Walter Redondo
- Country (sports): United States
- Born: 1958 (age 67–68)

Singles
- Career record: 3–10
- Highest ranking: No. 226 (July 12, 1978)

Grand Slam singles results
- Wimbledon: Q2 (1981)

Doubles
- Career record: 10–21
- Highest ranking: No. 224 (January 3, 1983)

Grand Slam doubles results
- Wimbledon: 3R (1981)
- US Open: 1R (1978, 1982)

= Walter Redondo =

American tennis player and artist

Walter Redondo (born 1958) is an American artist and former professional tennis player. His elder sister Marita Redondo competed on the WTA Tour.

Redondo is the fifth of nine children born into a Filipino American family from San Diego. Growing up he was a leading player on the junior circuit, ranked top in the country for the 16s, ahead of his peer John McEnroe. The death of his grandmother, who had helped raise him and his siblings, was a catalyst for a gradual decline in his performances.

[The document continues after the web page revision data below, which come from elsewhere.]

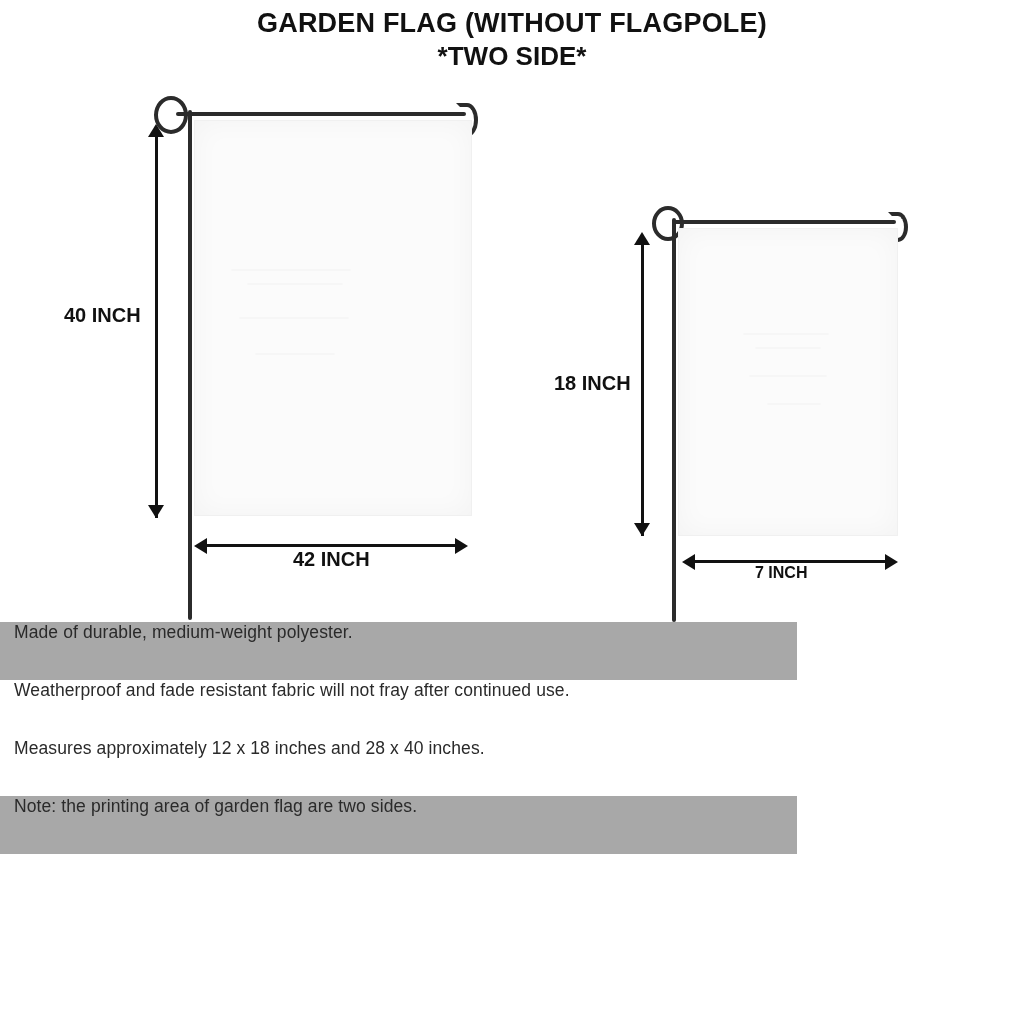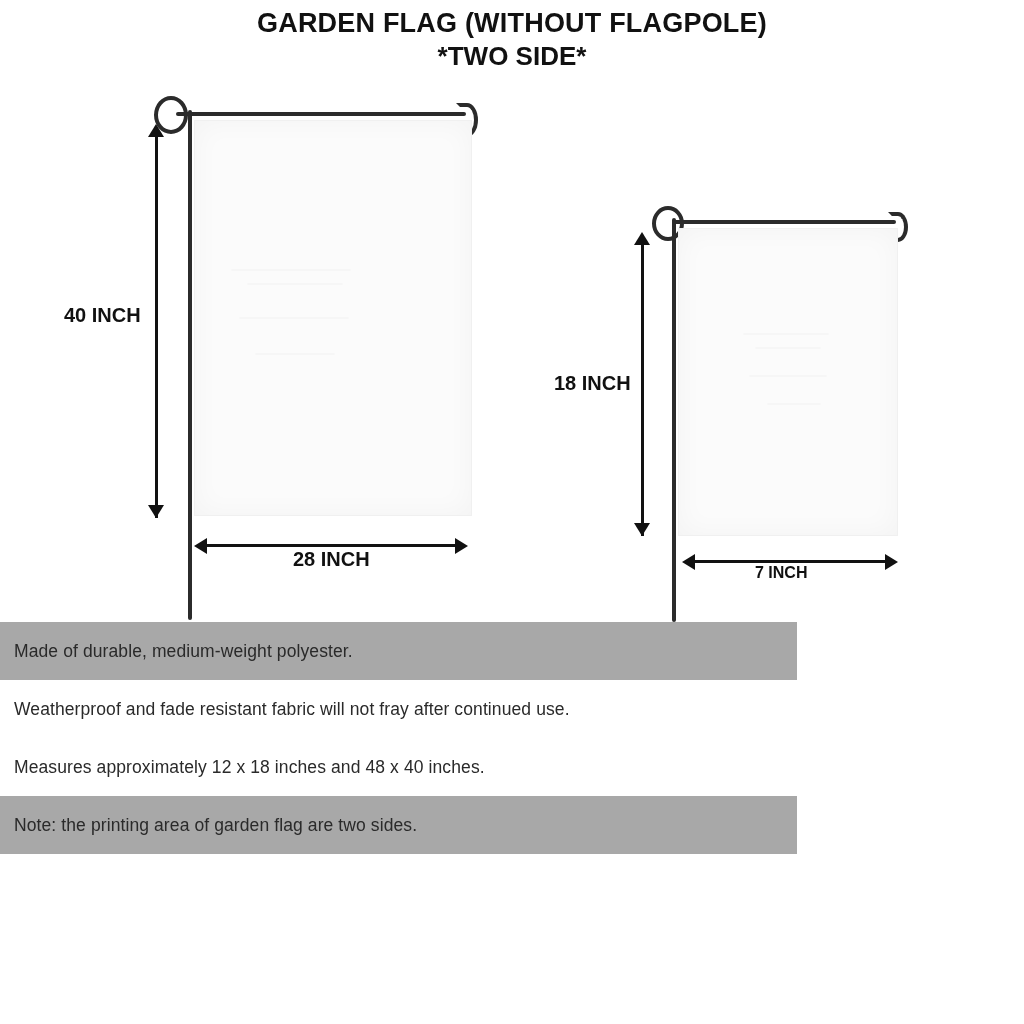--- a/index.html
+++ b/index.html
@@ -136,21 +136,21 @@
   
   .features {
     position: absolute;
     left: 0;
     top: 622px;
     width: 797px;
   }
   .feature-row {
     height: 58px;
     display: flex;
-    align-items: center;
+    align-items: flex-start;
     padding-left: 14px;
     box-sizing: border-box;
     font-size: 17.5px;
     color: #2a2a2a;
     letter-spacing: 0.1px;
   }
   .feature-row.shaded { background: #a8a8a8; }
   .feature-row.plain  { background: #ffffff; }
 </style>
 </head>
@@ -178,21 +178,21 @@
     </div>
 
     <div class="dim-line-v" style="left:155px; top:128px; height:390px;"></div>
     <div class="arrow arrow-up" style="left:148px; top:124px;"></div>
     <div class="arrow arrow-down" style="left:148px; top:505px;"></div>
     <div class="dim-label" style="left:64px; top:304px;">40 INCH</div>
 
     <div class="dim-line-h" style="left:200px; top:544px; width:264px;"></div>
     <div class="arrow arrow-left" style="left:194px; top:538px;"></div>
     <div class="arrow arrow-right" style="left:455px; top:538px;"></div>
-    <div class="dim-label" style="left:293px; top:548px;">28 INCH</div>
+    <div class="dim-label" style="left:293px; top:548px;">42 INCH</div>
   </div>
 
   <div class="flag-group">
 
     <div class="pole-loop" style="left:652px; top:206px; width:24px; height:27px;"></div>
     <div class="pole-arm" style="left:672px; top:220px; width:224px;"></div>
     <div class="pole-hook" style="left:888px; top:212px; width:12px; height:22px;"></div>
     <div class="pole-rod" style="left:672px; top:218px; height:404px;"></div>
 
     <div class="flag-cloth" style="left:678px; top:228px; width:218px; height:306px;">
@@ -214,20 +214,20 @@
   </div>
 
   <div class="features">
     <div class="feature-row shaded">
       <span>Made of durable, medium-weight polyester.</span>
     </div>
     <div class="feature-row plain">
       <span>Weatherproof and fade resistant fabric will not fray after continued use.</span>
     </div>
     <div class="feature-row plain">
-      <span>Measures approximately 12 x 18 inches and 48 x 40 inches.</span>
+      <span>Measures approximately 12 x 18 inches and 28 x 40 inches.</span>
     </div>
     <div class="feature-row shaded">
       <span>Note: the printing area of garden flag are two sides.</span>
     </div>
   </div>
 
 </div>
 
 </body></html>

On the professional tour he reached a career high ranking of 226 in the world. He had a win over Francisco González at a Grand Prix tournament in Tampa in 1981 and was a quarter-finalist at the 1981 Pacific Southwest Open, beating Rolf Gehring en route. As a doubles player he made the round of 16 at the 1981 Wimbledon Championships, with Glen Holroyd.

Since retiring, Redondo has transitioned into a new career as a painter and sculptor.